Task to carry out –
Leave every image out, and print the remaining lines below exactly.

** Opening Data supplied block **

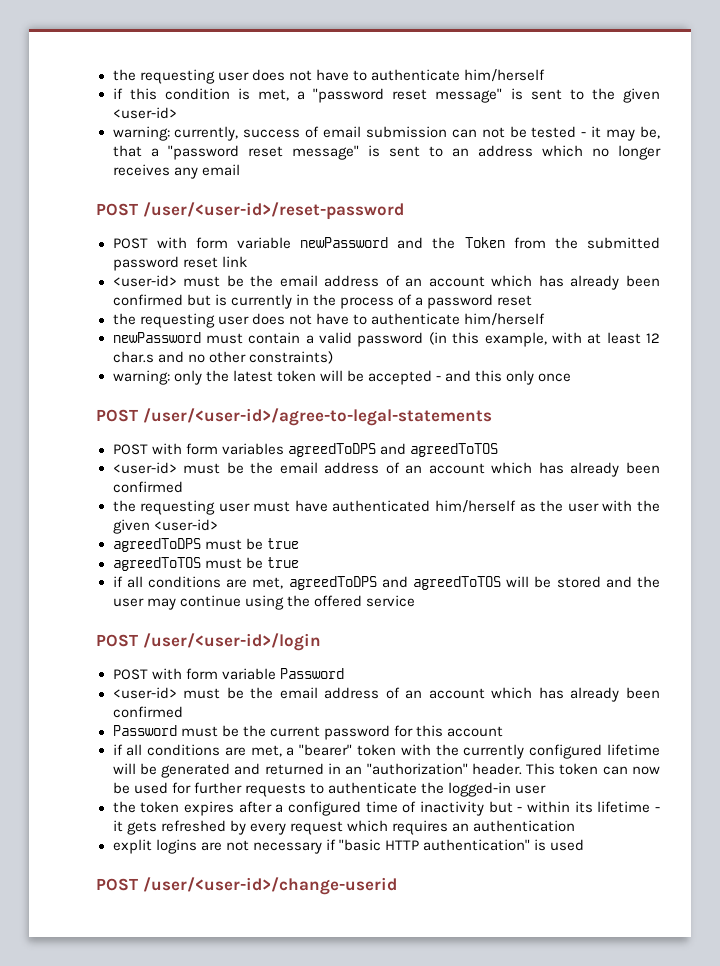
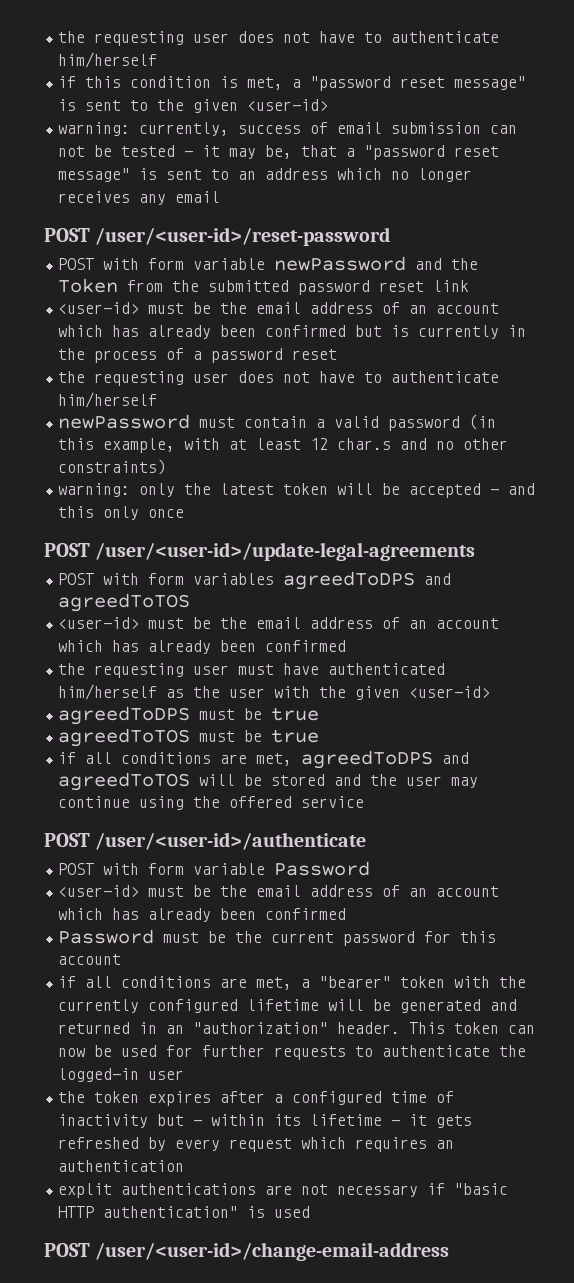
- POST /user/<user-id>/agree-to-legal-statements
+ POST /user/<user-id>/update-legal-agreements
- POST /user/<user-id>/login
+ POST /user/<user-id>/authenticate
- explit logins are not necessary if "basic HTTP authentication" is used
+ explit authentications are not necessary if "basic HTTP authentication" is used
- POST /user/<user-id>/change-userid
+ POST /user/<user-id>/change-email-address

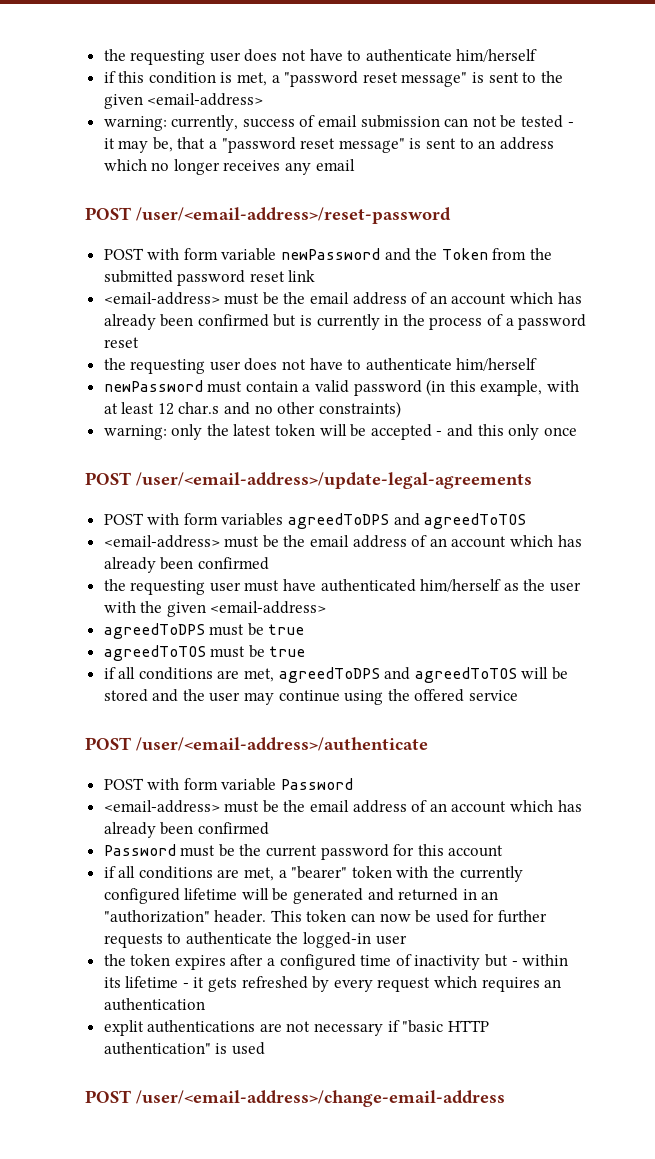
- if this condition is met, a "password reset message" is sent to the given <user-id>
+ if this condition is met, a "password reset message" is sent to the given <email-address>
- POST /user/<user-id>/reset-password
+ POST /user/<email-address>/reset-password
- <user-id> must be the email address of an account which has already been confirmed but is currently in the process of a password reset
+ <email-address> must be the email address of an account which has already been confirmed but is currently in the process of a password reset
- POST /user/<user-id>/update-legal-agreements
+ POST /user/<email-address>/update-legal-agreements
  POST with form variables agreedToDPS and agreedToTOS
- <user-id> must be the email address of an account which has already been confirmed
+ <email-address> must be the email address of an account which has already been confirmed
- the requesting user must have authenticated him/herself as the user with the given <user-id>
+ the requesting user must have authenticated him/herself as the user with the given <email-address>
- POST /user/<user-id>/authenticate
+ POST /user/<email-address>/authenticate
  POST with form variable Password
- <user-id> must be the email address of an account which has already been confirmed
+ <email-address> must be the email address of an account which has already been confirmed
- POST /user/<user-id>/change-email-address
+ POST /user/<email-address>/change-email-address

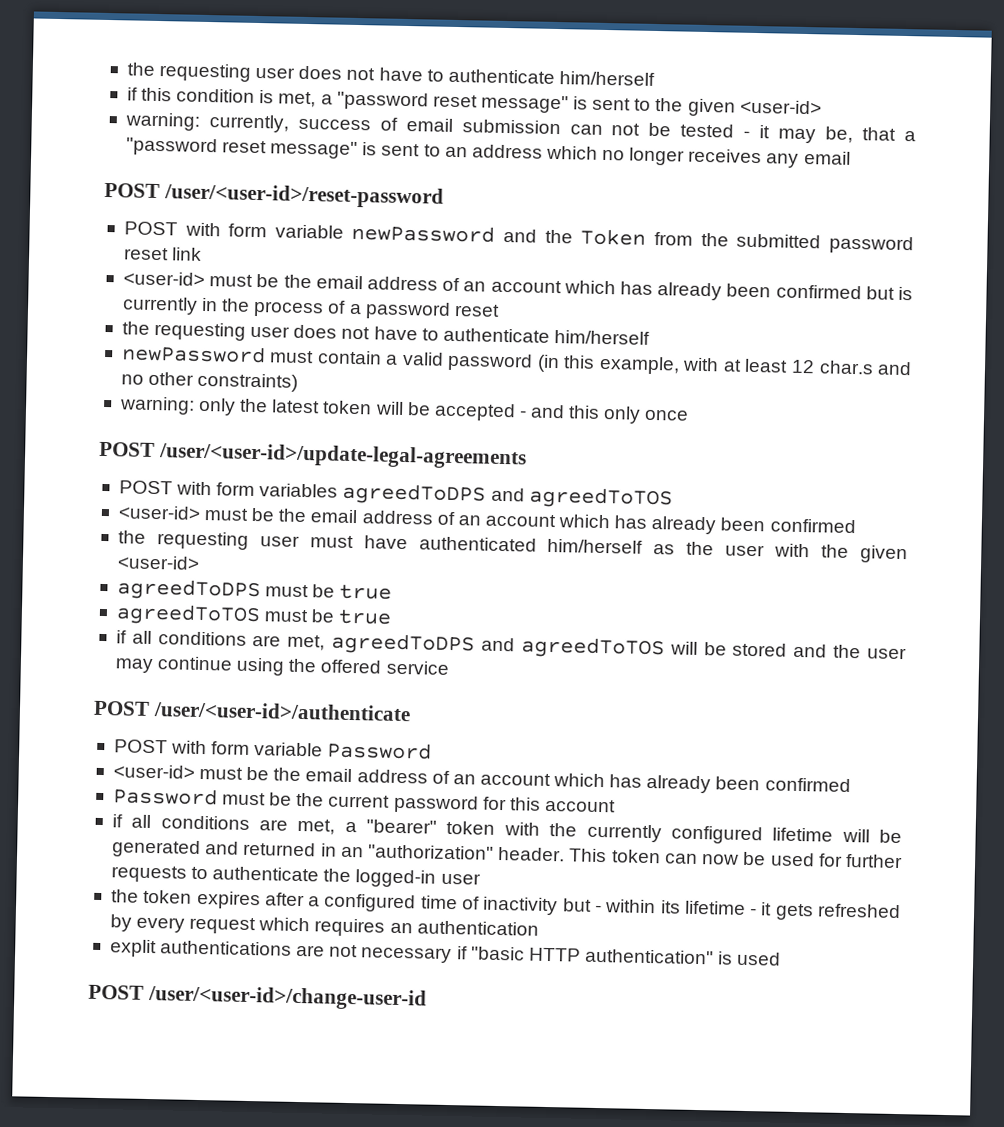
- if this condition is met, a "password reset message" is sent to the given <email-address>
+ if this condition is met, a "password reset message" is sent to the given <user-id>
- POST /user/<email-address>/reset-password
+ POST /user/<user-id>/reset-password
- <email-address> must be the email address of an account which has already been confirmed but is currently in the process of a password reset
+ <user-id> must be the email address of an account which has already been confirmed but is currently in the process of a password reset
- POST /user/<email-address>/update-legal-agreements
+ POST /user/<user-id>/update-legal-agreements
  POST with form variables agreedToDPS and agreedToTOS
- <email-address> must be the email address of an account which has already been confirmed
+ <user-id> must be the email address of an account which has already been confirmed
- the requesting user must have authenticated him/herself as the user with the given <email-address>
+ the requesting user must have authenticated him/herself as the user with the given <user-id>
- POST /user/<email-address>/authenticate
+ POST /user/<user-id>/authenticate
  POST with form variable Password
- <email-address> must be the email address of an account which has already been confirmed
+ <user-id> must be the email address of an account which has already been confirmed
- POST /user/<email-address>/change-email-address
+ POST /user/<user-id>/change-user-id

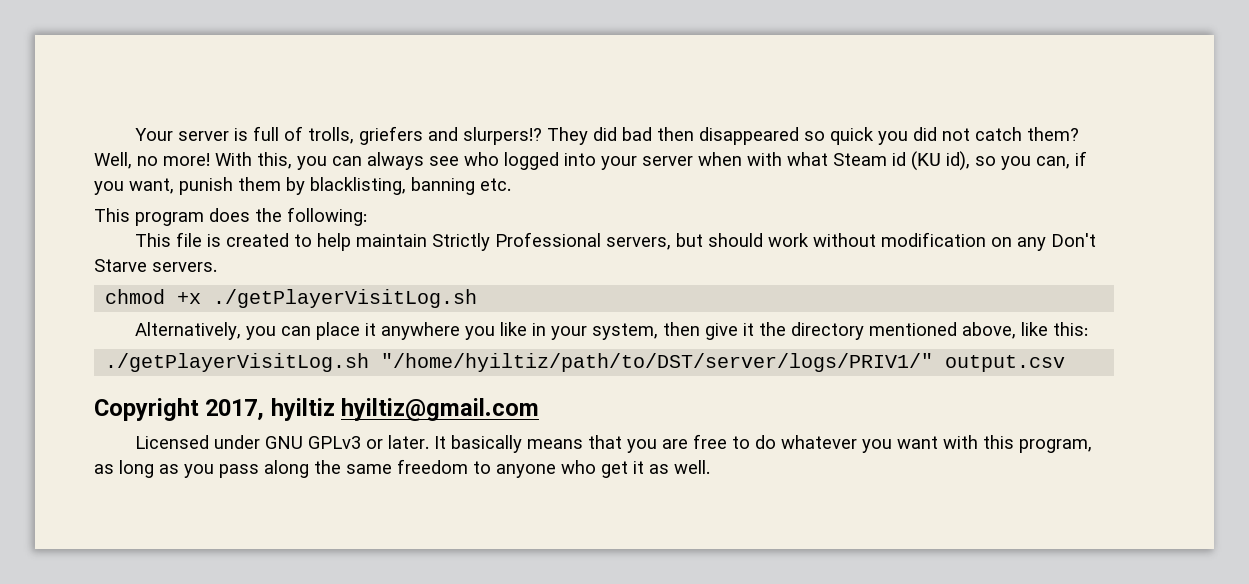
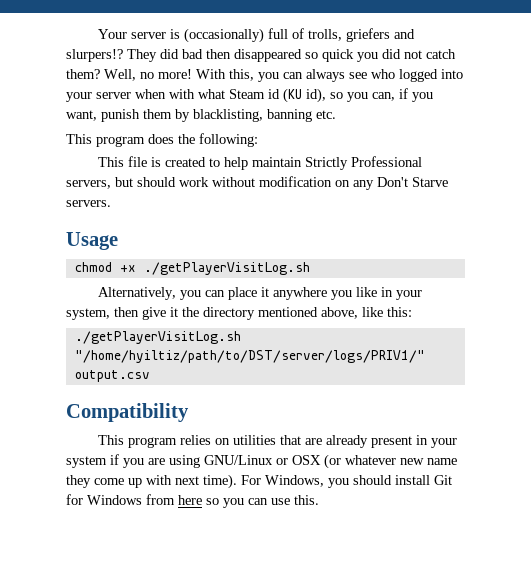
- Your server is full of trolls, griefers and slurpers!?
+ Your server is (occasionally) full of trolls, griefers and slurpers!?
+ Usage
- Copyright 2017, hyiltiz hyiltiz@gmail.com
- Licensed under GNU GPLv3 or later. It basically means that you are free to do whatever you want with this program, as long as you pass along the same freedom to anyone who get it as well.
+ Compatibility
+ This program relies on utilities that are already present in your system if you are using GNU/Linux or OSX (or whatever new name they come up with next time). For Windows, you should install Git for Windows from here so you can use this.

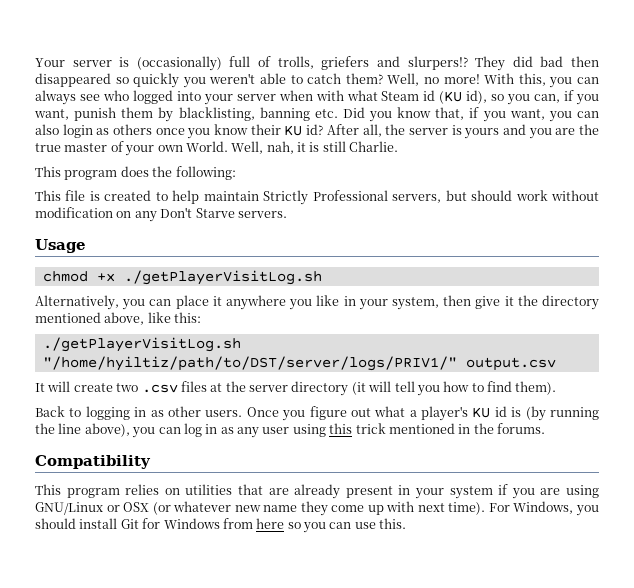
- They did bad then disappeared so quick you did not catch them?
+ They did bad then disappeared so quickly you weren't able to catch them?
- With this, you can always see who logged into your server when with what Steam id (KU id), so you can, if you want, punish them by blacklisting, banning etc.
+ With this, you can always see who logged into your server when with what Steam id (KU id), so you can, if you want, punish them by blacklisting, banning etc. Did you know that, if you want, you can also login as others once you know their KU id? After all, the server is yours and you are the true master of your own World. Well, nah, it is still Charlie.
+ It will create two .csv files at the server directory (it will tell you how to find them).
+ Back to logging in as other users. Once you figure out what a player's KU id is (by running the line above), you can log in as any user using this trick mentioned in the forums.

** Closing Data supplied block **

Expected answer –
- POST /user/<user-id>/agree-to-legal-statements
+ POST /user/<user-id>/update-legal-agreements
- POST /user/<user-id>/login
+ POST /user/<user-id>/authenticate
- explit logins are not necessary if "basic HTTP authentication" is used
+ explit authentications are not necessary if "basic HTTP authentication" is used
- POST /user/<user-id>/change-userid
+ POST /user/<user-id>/change-email-address

- if this condition is met, a "password reset message" is sent to the given <user-id>
+ if this condition is met, a "password reset message" is sent to the given <email-address>
- POST /user/<user-id>/reset-password
+ POST /user/<email-address>/reset-password
- <user-id> must be the email address of an account which has already been confirmed but is currently in the process of a password reset
+ <email-address> must be the email address of an account which has already been confirmed but is currently in the process of a password reset
- POST /user/<user-id>/update-legal-agreements
+ POST /user/<email-address>/update-legal-agreements
  POST with form variables agreedToDPS and agreedToTOS
- <user-id> must be the email address of an account which has already been confirmed
+ <email-address> must be the email address of an account which has already been confirmed
- the requesting user must have authenticated him/herself as the user with the given <user-id>
+ the requesting user must have authenticated him/herself as the user with the given <email-address>
- POST /user/<user-id>/authenticate
+ POST /user/<email-address>/authenticate
  POST with form variable Password
- <user-id> must be the email address of an account which has already been confirmed
+ <email-address> must be the email address of an account which has already been confirmed
- POST /user/<user-id>/change-email-address
+ POST /user/<email-address>/change-email-address

- if this condition is met, a "password reset message" is sent to the given <email-address>
+ if this condition is met, a "password reset message" is sent to the given <user-id>
- POST /user/<email-address>/reset-password
+ POST /user/<user-id>/reset-password
- <email-address> must be the email address of an account which has already been confirmed but is currently in the process of a password reset
+ <user-id> must be the email address of an account which has already been confirmed but is currently in the process of a password reset
- POST /user/<email-address>/update-legal-agreements
+ POST /user/<user-id>/update-legal-agreements
  POST with form variables agreedToDPS and agreedToTOS
- <email-address> must be the email address of an account which has already been confirmed
+ <user-id> must be the email address of an account which has already been confirmed
- the requesting user must have authenticated him/herself as the user with the given <email-address>
+ the requesting user must have authenticated him/herself as the user with the given <user-id>
- POST /user/<email-address>/authenticate
+ POST /user/<user-id>/authenticate
  POST with form variable Password
- <email-address> must be the email address of an account which has already been confirmed
+ <user-id> must be the email address of an account which has already been confirmed
- POST /user/<email-address>/change-email-address
+ POST /user/<user-id>/change-user-id

- Your server is full of trolls, griefers and slurpers!?
+ Your server is (occasionally) full of trolls, griefers and slurpers!?
+ Usage
- Copyright 2017, hyiltiz hyiltiz@gmail.com
- Licensed under GNU GPLv3 or later. It basically means that you are free to do whatever you want with this program, as long as you pass along the same freedom to anyone who get it as well.
+ Compatibility
+ This program relies on utilities that are already present in your system if you are using GNU/Linux or OSX (or whatever new name they come up with next time). For Windows, you should install Git for Windows from here so you can use this.

- They did bad then disappeared so quick you did not catch them?
+ They did bad then disappeared so quickly you weren't able to catch them?
- With this, you can always see who logged into your server when with what Steam id (KU id), so you can, if you want, punish them by blacklisting, banning etc.
+ With this, you can always see who logged into your server when with what Steam id (KU id), so you can, if you want, punish them by blacklisting, banning etc. Did you know that, if you want, you can also login as others once you know their KU id? After all, the server is yours and you are the true master of your own World. Well, nah, it is still Charlie.
+ It will create two .csv files at the server directory (it will tell you how to find them).
+ Back to logging in as other users. Once you figure out what a player's KU id is (by running the line above), you can log in as any user using this trick mentioned in the forums.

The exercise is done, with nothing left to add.